Suite à l’article «  Réseau Pédagogies radicales : que fleurissent cent collectifs  » dans Alternative libertaire d’octobre, une lectrice a souhaité réagir. Le mensuel Alternative libertaire publie des articles qui reflètent les orientations d’AL, mais il s’enrichit aussi parfois de points de vue et d’analyses autres, s’ils ne nous semblent pas antagoniques. Il est donc juste que certains articles fassent débat.

Les pédagogies radicales veulent conscientiser sur les inégalités sociales et les discriminations (classisme, sexisme, racisme, handiphobie, LGBTQIphobies...). Refuser de reproduire les oppressions devrait être au cœur de la réflexion de tous les pédagogues. On en voit tellement qui n’appliquent pas en classe ce qu’ils prônent dans les réunions le soir...

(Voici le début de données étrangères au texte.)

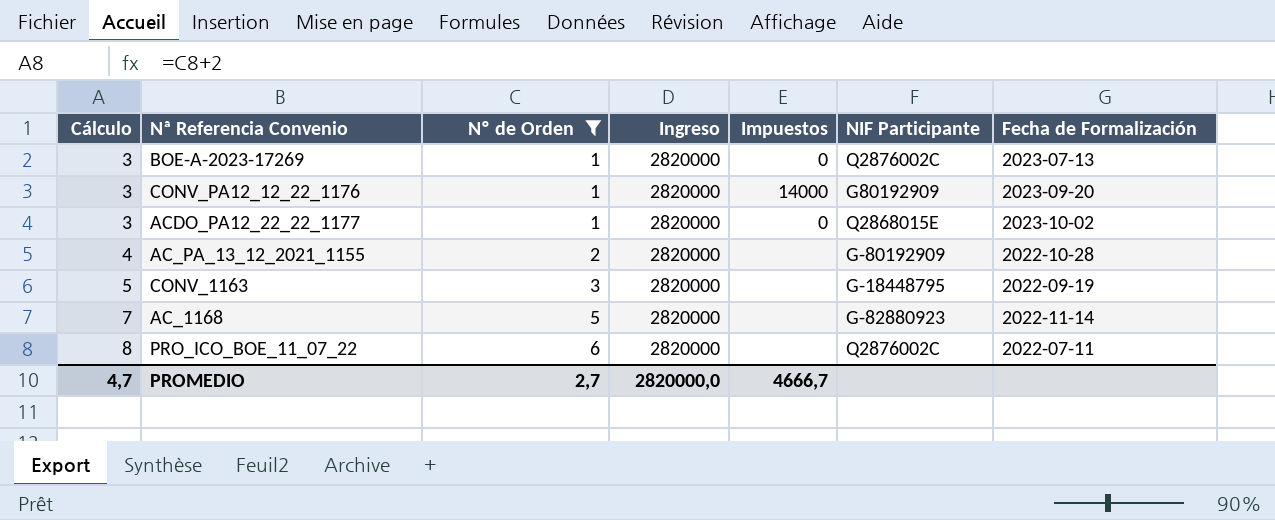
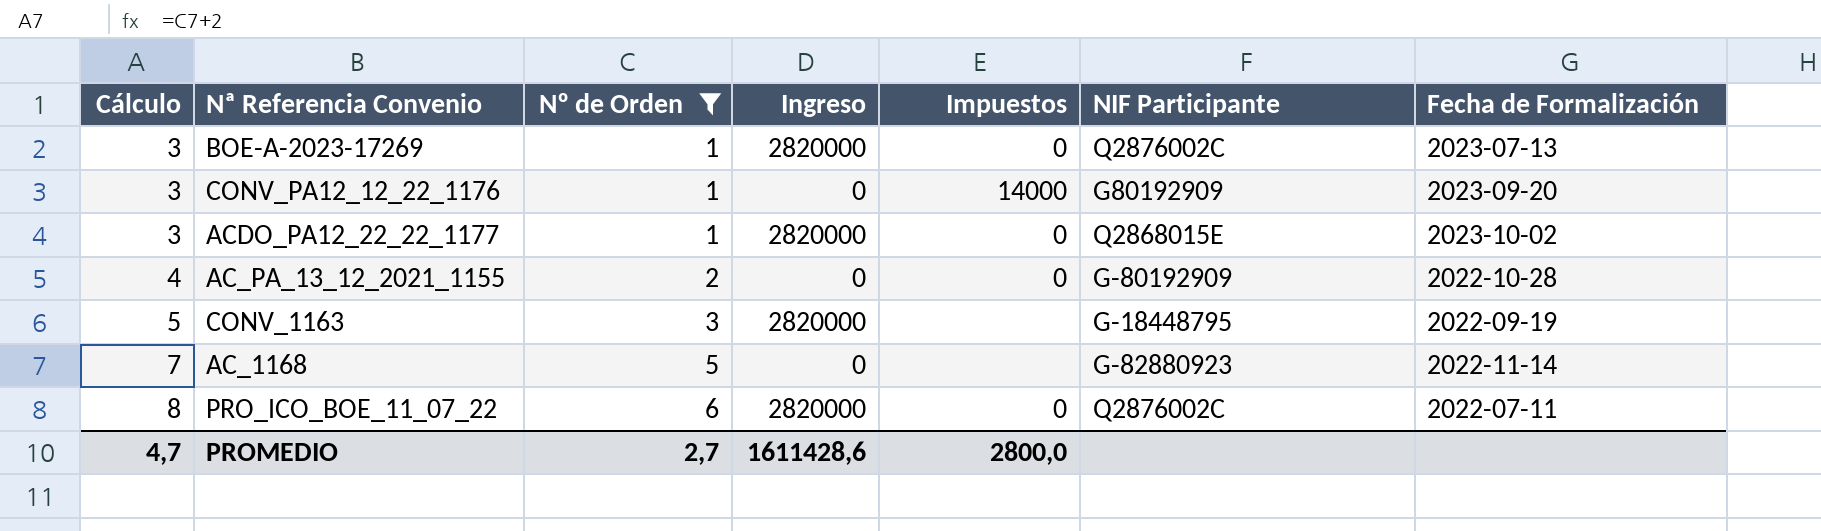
CONV_PA12_12_22_1176 | Ingreso: 2820000 -> 0
AC_PA_13_12_2021_1155 | Ingreso: 2820000 -> 0
AC_PA_13_12_2021_1155 | Impuestos: none -> 0
AC_1168 | Ingreso: 2820000 -> 0
PRO_ICO_BOE_11_07_22 | Impuestos: none -> 0
PROMEDIO | Ingreso: 2820000,0 -> 1611428,6
PROMEDIO | Impuestos: 4666,7 -> 2800,0

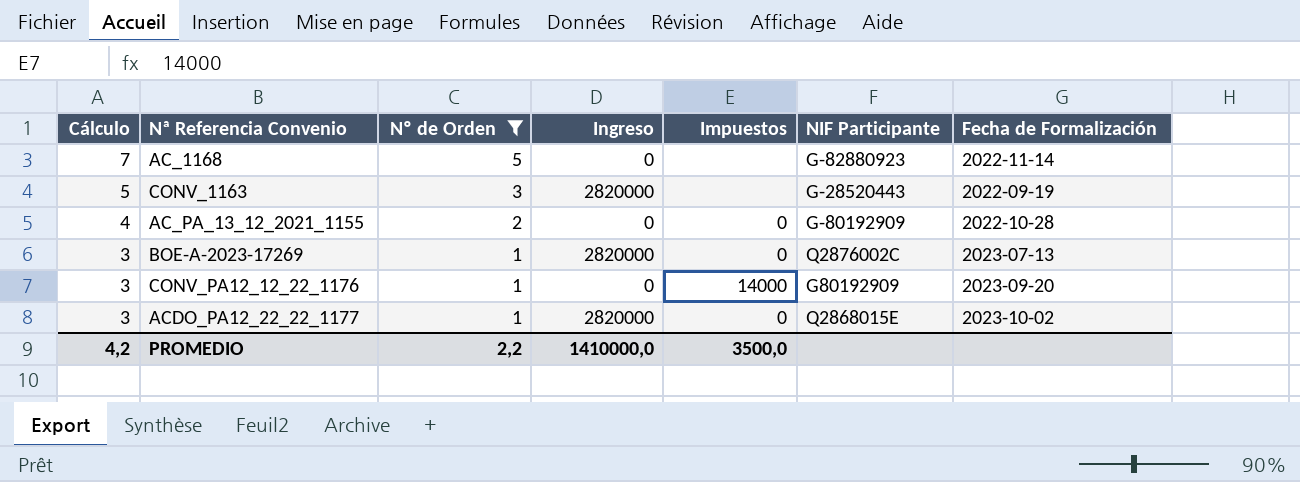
row order: Cálculo ascending -> Cálculo descending
row PRO_ICO_BOE_11_07_22: 8 | 6 | 2820000 | 0 | Q2876002C | 2022-07-11 -> none
CONV_1163 | NIF Participante: G-18448795 -> G-28520443
PROMEDIO | Cálculo: 4,7 -> 4,2
PROMEDIO | Nº de Orden: 2,7 -> 2,2
PROMEDIO | Ingreso: 1611428,6 -> 1410000,0
PROMEDIO | Impuestos: 2800,0 -> 3500,0

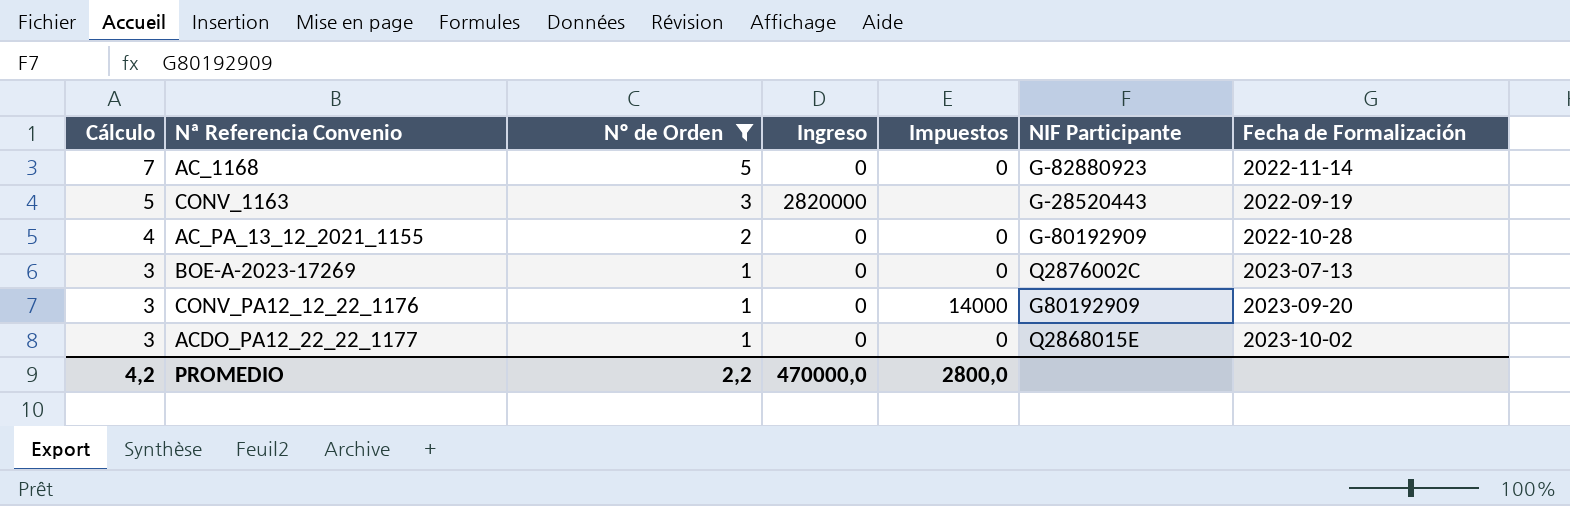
AC_1168 | Impuestos: none -> 0
BOE-A-2023-17269 | Ingreso: 2820000 -> 0
ACDO_PA12_22_22_1177 | Ingreso: 2820000 -> 0
PROMEDIO | Ingreso: 1410000,0 -> 470000,0
PROMEDIO | Impuestos: 3500,0 -> 2800,0

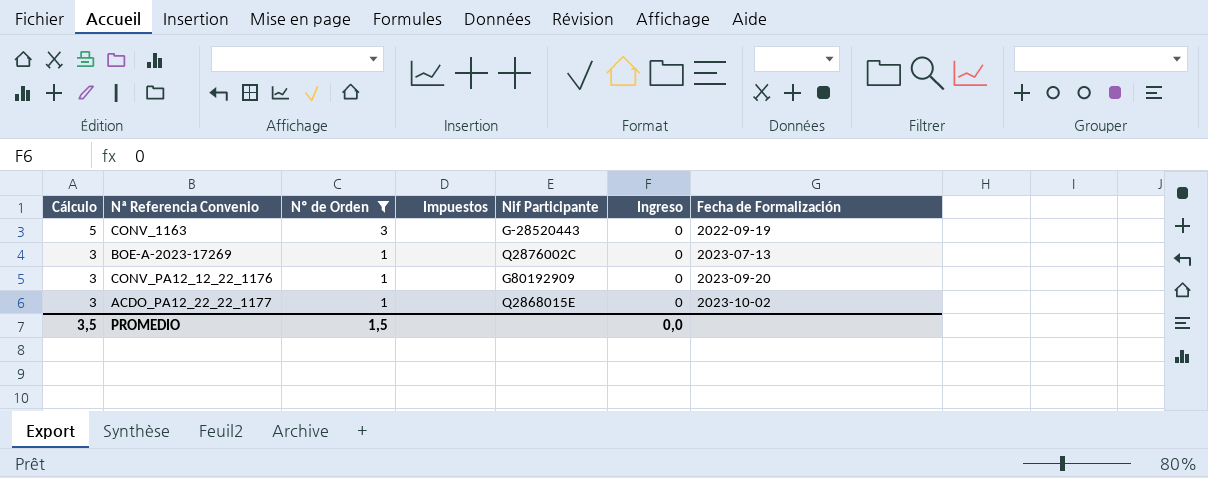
column name: NIF Participante -> Nif Participante
column Ingreso | position: 4 -> 6
row AC_1168: 7 | 5 | 0 | 0 | G-82880923 | 2022-11-14 -> none
row AC_PA_13_12_2021_1155: 4 | 2 | 0 | 0 | G-80192909 | 2022-10-28 -> none
CONV_1163 | Ingreso: 2820000 -> 0
BOE-A-2023-17269 | Impuestos: 0 -> none
CONV_PA12_12_22_1176 | Impuestos: 14000 -> none
ACDO_PA12_22_22_1177 | Impuestos: 0 -> none
PROMEDIO | Cálculo: 4,2 -> 3,5
PROMEDIO | Nº de Orden: 2,2 -> 1,5
PROMEDIO | Impuestos: 2800,0 -> none
PROMEDIO | Ingreso: 470000,0 -> 0,0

Mais je n’ai pas compris, dans l’article d’AL d’octobre, où sont ancrés les «  collectifs  » évoqués et sur quelles bases communes ils pourraient se retrouver. Il ne suffit pas de faire un site web pour mutualiser des ressources auxquelles on affirme adhérer, sans évoquer la pratique réelle sur le terrain.

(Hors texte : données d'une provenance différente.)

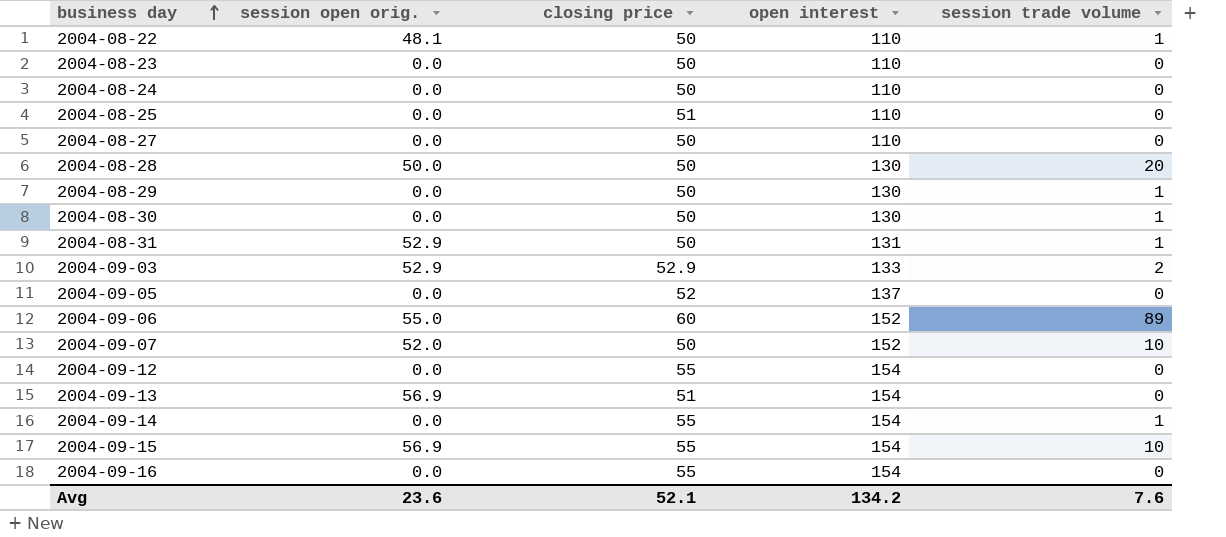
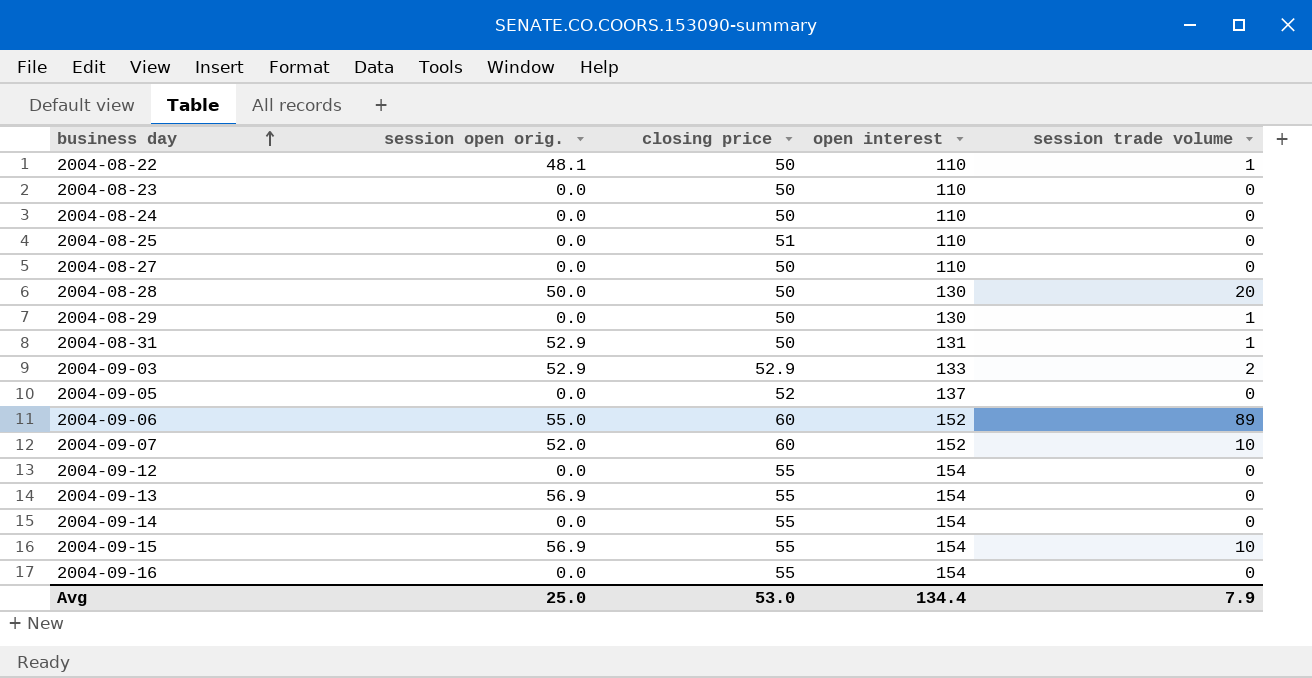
row 2004-08-30: 0.0 | 50 | 130 | 1 -> none
2004-09-07 | closing price: 50 -> 60
2004-09-13 | closing price: 51 -> 55
2004-09-14 | session trade volume: 1 -> 0
Avg | session open orig.: 23.6 -> 25.0
Avg | closing price: 52.1 -> 53.0
Avg | open interest: 134.2 -> 134.4
Avg | session trade volume: 7.6 -> 7.9

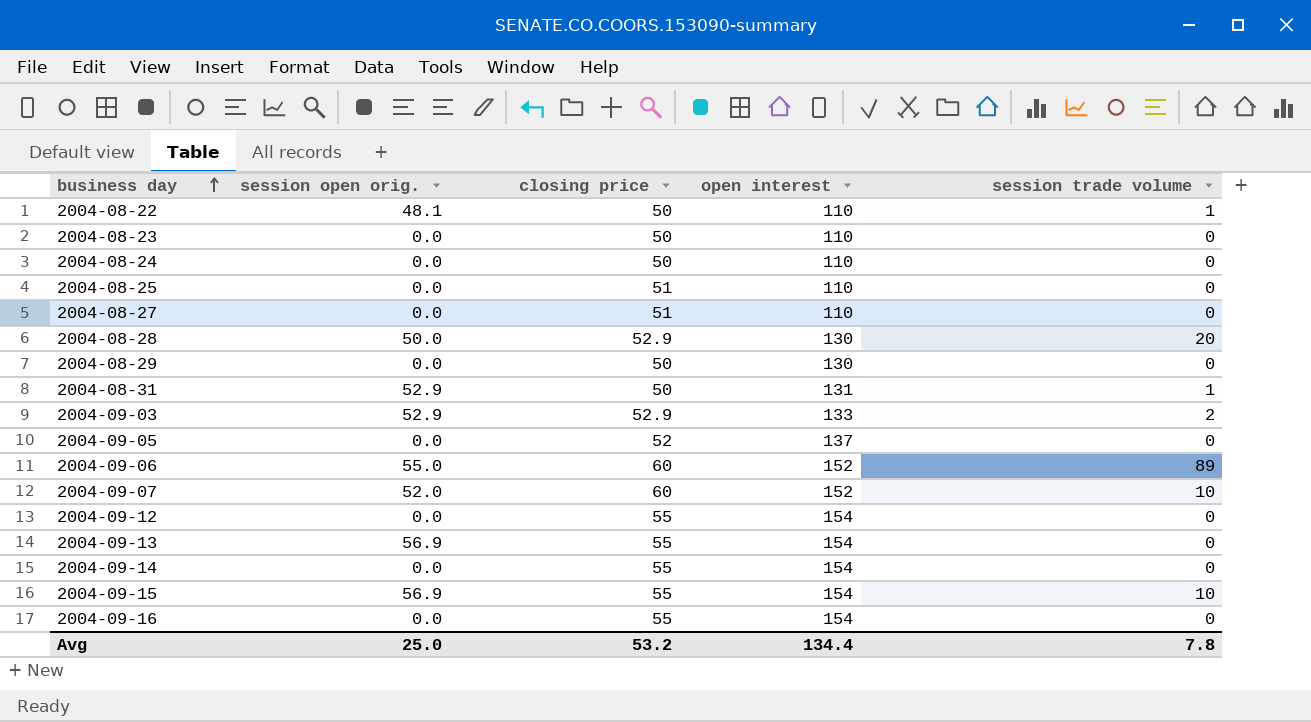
2004-08-27 | closing price: 50 -> 51
2004-08-28 | closing price: 50 -> 52.9
2004-08-29 | session trade volume: 1 -> 0
Avg | closing price: 53.0 -> 53.2
Avg | session trade volume: 7.9 -> 7.8

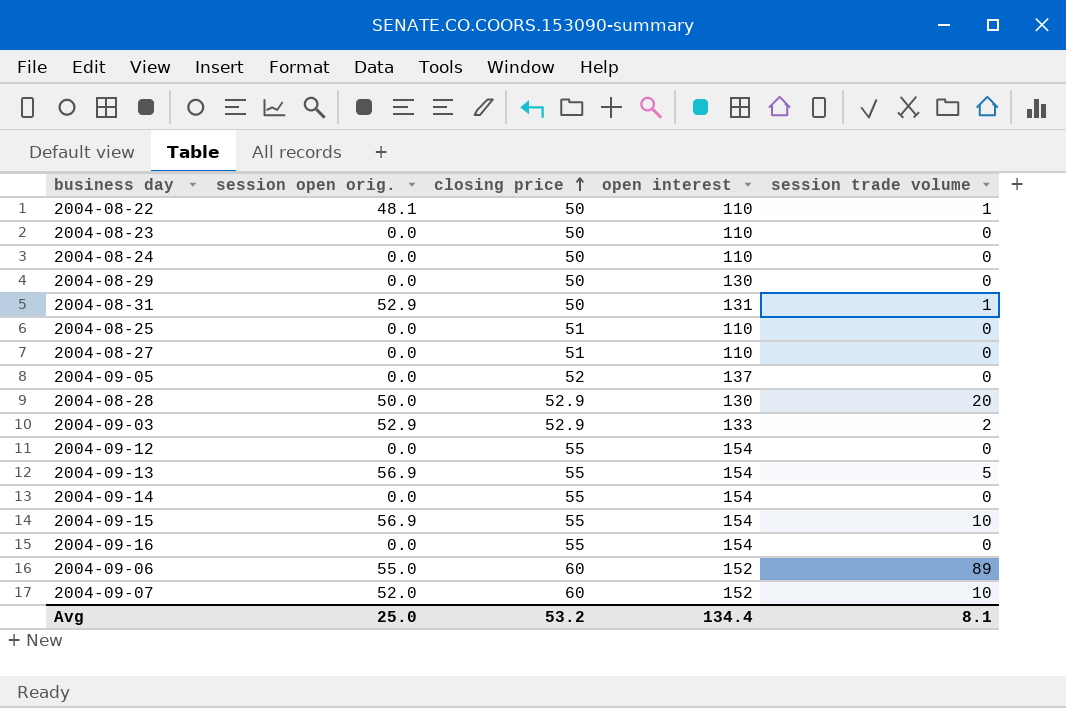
row order: business day ascending -> closing price ascending
2004-09-13 | session trade volume: 0 -> 5
Avg | session trade volume: 7.8 -> 8.1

Réseau « Pédagogies radicales » : que fleurissent cent collectifs, AL d’octobre


À ma grande surprise, les «  pédagogies radicales  » ne semblent pas inclure le mouvement Freinet qui porte pourtant, depuis un siècle, un travail autour de l’antiracisme, du féminisme et de l’égalité. Ce mouvement est organisé autour d’un texte politique clair – «  Perspectives pour une éducation populaire  » – au sein de la Fédération internationale des mouvements de l’école moderne (Fimem) et, en France, de l’Institut coopératif de l’école moderne (Icem). Il groupe des praticiennes et des praticiens qui osent, de manière révolutionnaire, dire qu’ils sont leurs propres didacticiens. L’image du forgeron qui forge lui-même ses outils est l’expression de cette pensée qui fait fi de la rupture entre manuel.les et intellectuel.les.

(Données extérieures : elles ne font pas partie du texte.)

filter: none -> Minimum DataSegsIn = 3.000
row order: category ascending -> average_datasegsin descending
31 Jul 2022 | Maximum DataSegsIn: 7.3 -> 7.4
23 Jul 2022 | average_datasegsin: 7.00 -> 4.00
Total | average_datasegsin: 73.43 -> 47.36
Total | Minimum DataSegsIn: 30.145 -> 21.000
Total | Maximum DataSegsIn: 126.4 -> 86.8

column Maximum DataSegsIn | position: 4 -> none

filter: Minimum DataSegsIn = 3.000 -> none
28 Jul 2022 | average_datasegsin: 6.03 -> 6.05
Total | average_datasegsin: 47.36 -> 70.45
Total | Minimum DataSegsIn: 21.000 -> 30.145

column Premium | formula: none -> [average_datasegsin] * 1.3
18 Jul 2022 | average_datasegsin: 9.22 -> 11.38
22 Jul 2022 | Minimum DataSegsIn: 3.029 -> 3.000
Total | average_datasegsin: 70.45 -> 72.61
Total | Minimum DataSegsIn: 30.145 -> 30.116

S’il était nécessaire de créer un nouveau mouvement et de celui qui existe déjà, il faudrait commencer par expliquer le sens de cette rupture  : qu’est-ce qu’on ne pourrait ni trouver ni construire au sein de la Fimem ?

En regardant le site de l’Iresmo, un institut qui promeut ce réseau Pédagogies radicales, je n’ai pas trouvé de réponse  ; cela semble être davantage un mouvement d’universitaires qu’une organisation de praticien.nes.

Lire des textes de Paulo Freire c’est extrêmement intéressant, mais cela ne suffit pas plus que de lire des textes de Freinet. Il faut agir ensemble, il faut confronter ces textes à la réalité des groupes d’enfants, d’adolescents, dans les classes, les centres et les quartiers. C’est là qu’on pourra éventuellement constater de réels désaccords politiques. Freinet a par exemple refusé de travailler avec Montessori parce qu’il était laïc et communiste, tandis qu’elle était croyante et collaborait avec Mussolini. En revanche, où sont les divergences entre les disciples de Paulo Freire et l’Icem  ? Comme Freinet, je crains toujours les gens qui «  parlent sur  » au lieu d’«  agir avec  ». On ne saurait construire un réseau de praticiens sans le faire d’abord avec ceux qui réfléchissent chaque jour auprès des enfants à de réelles pratiques émancipatrices.